Code change snippets:
+ + +

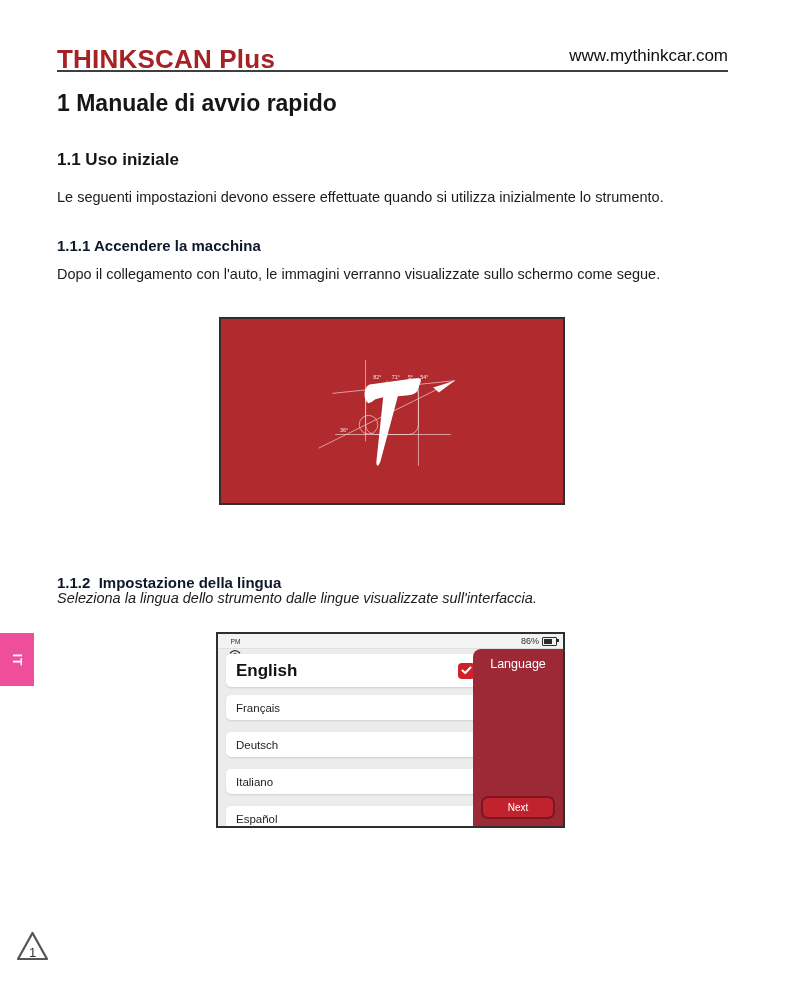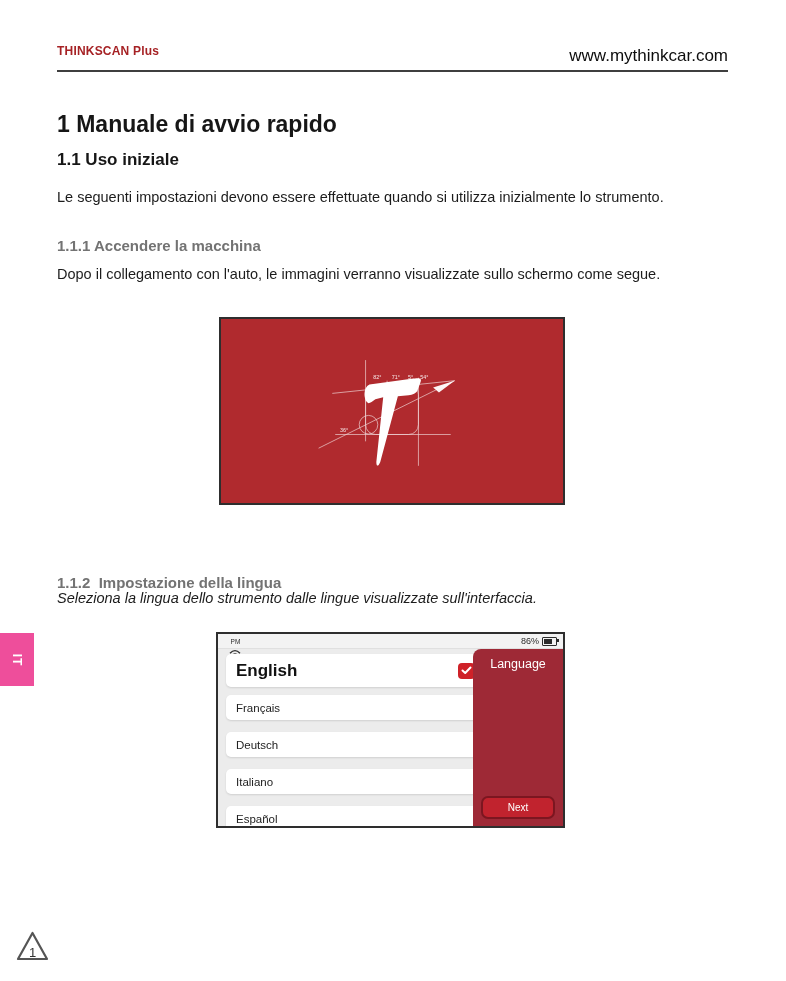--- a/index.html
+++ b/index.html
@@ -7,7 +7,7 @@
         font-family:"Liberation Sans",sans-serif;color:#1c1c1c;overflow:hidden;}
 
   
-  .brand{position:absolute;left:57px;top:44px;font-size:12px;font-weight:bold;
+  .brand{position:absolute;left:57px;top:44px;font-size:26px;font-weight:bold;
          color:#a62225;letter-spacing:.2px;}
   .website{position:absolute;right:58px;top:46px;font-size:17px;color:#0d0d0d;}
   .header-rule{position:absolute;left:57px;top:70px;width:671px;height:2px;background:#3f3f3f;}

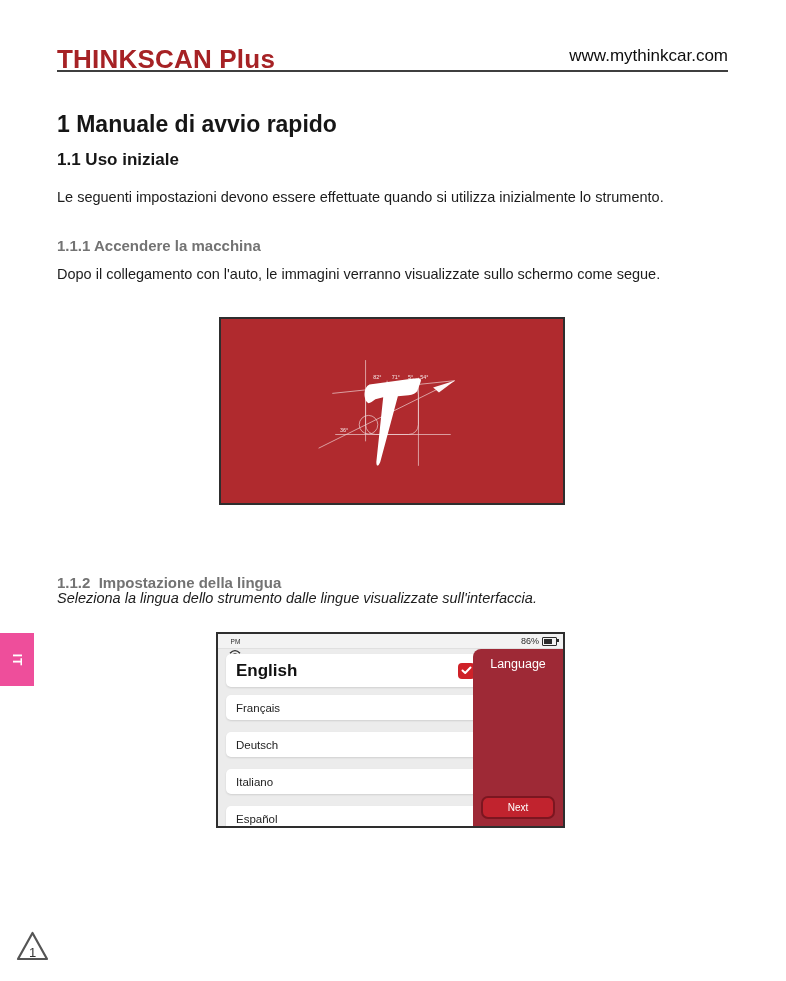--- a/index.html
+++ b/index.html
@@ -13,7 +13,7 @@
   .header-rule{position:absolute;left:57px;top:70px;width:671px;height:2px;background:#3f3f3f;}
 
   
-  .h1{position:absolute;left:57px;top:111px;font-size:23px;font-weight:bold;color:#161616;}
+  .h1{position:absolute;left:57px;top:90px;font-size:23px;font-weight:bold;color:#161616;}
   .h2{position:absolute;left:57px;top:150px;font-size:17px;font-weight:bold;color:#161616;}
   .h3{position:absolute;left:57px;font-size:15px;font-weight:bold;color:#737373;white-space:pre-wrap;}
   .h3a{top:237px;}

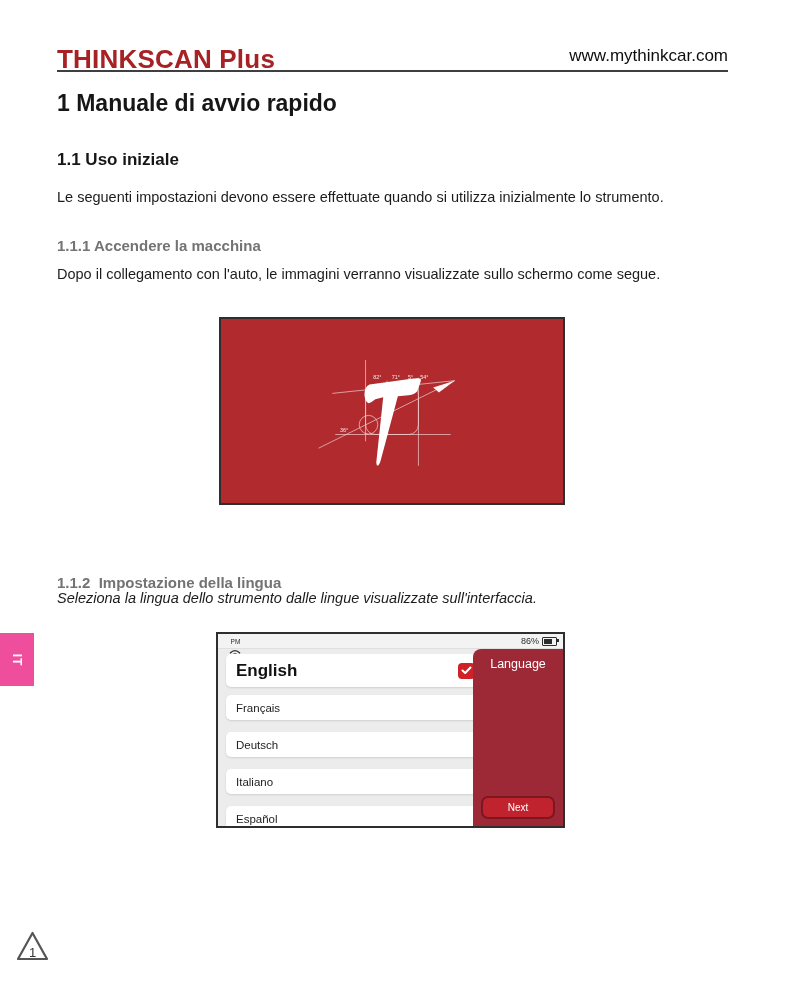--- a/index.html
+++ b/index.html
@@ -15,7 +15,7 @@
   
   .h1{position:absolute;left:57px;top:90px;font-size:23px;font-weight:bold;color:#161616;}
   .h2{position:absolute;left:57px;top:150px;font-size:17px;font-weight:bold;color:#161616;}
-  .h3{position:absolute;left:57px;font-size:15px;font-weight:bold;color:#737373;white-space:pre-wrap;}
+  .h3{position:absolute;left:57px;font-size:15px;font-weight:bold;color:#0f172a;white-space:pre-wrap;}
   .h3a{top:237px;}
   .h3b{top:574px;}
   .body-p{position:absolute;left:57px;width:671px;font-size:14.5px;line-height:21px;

+ + +

A word-for-word copy of the entries above is what is needed, without any images.

» Response:
--- a/index.html
+++ b/index.html
@@ -7,7 +7,7 @@
         font-family:"Liberation Sans",sans-serif;color:#1c1c1c;overflow:hidden;}
 
   
-  .brand{position:absolute;left:57px;top:44px;font-size:12px;font-weight:bold;
+  .brand{position:absolute;left:57px;top:44px;font-size:26px;font-weight:bold;
          color:#a62225;letter-spacing:.2px;}
   .website{position:absolute;right:58px;top:46px;font-size:17px;color:#0d0d0d;}
   .header-rule{position:absolute;left:57px;top:70px;width:671px;height:2px;background:#3f3f3f;}

--- a/index.html
+++ b/index.html
@@ -13,7 +13,7 @@
   .header-rule{position:absolute;left:57px;top:70px;width:671px;height:2px;background:#3f3f3f;}
 
   
-  .h1{position:absolute;left:57px;top:111px;font-size:23px;font-weight:bold;color:#161616;}
+  .h1{position:absolute;left:57px;top:90px;font-size:23px;font-weight:bold;color:#161616;}
   .h2{position:absolute;left:57px;top:150px;font-size:17px;font-weight:bold;color:#161616;}
   .h3{position:absolute;left:57px;font-size:15px;font-weight:bold;color:#737373;white-space:pre-wrap;}
   .h3a{top:237px;}

--- a/index.html
+++ b/index.html
@@ -15,7 +15,7 @@
   
   .h1{position:absolute;left:57px;top:90px;font-size:23px;font-weight:bold;color:#161616;}
   .h2{position:absolute;left:57px;top:150px;font-size:17px;font-weight:bold;color:#161616;}
-  .h3{position:absolute;left:57px;font-size:15px;font-weight:bold;color:#737373;white-space:pre-wrap;}
+  .h3{position:absolute;left:57px;font-size:15px;font-weight:bold;color:#0f172a;white-space:pre-wrap;}
   .h3a{top:237px;}
   .h3b{top:574px;}
   .body-p{position:absolute;left:57px;width:671px;font-size:14.5px;line-height:21px;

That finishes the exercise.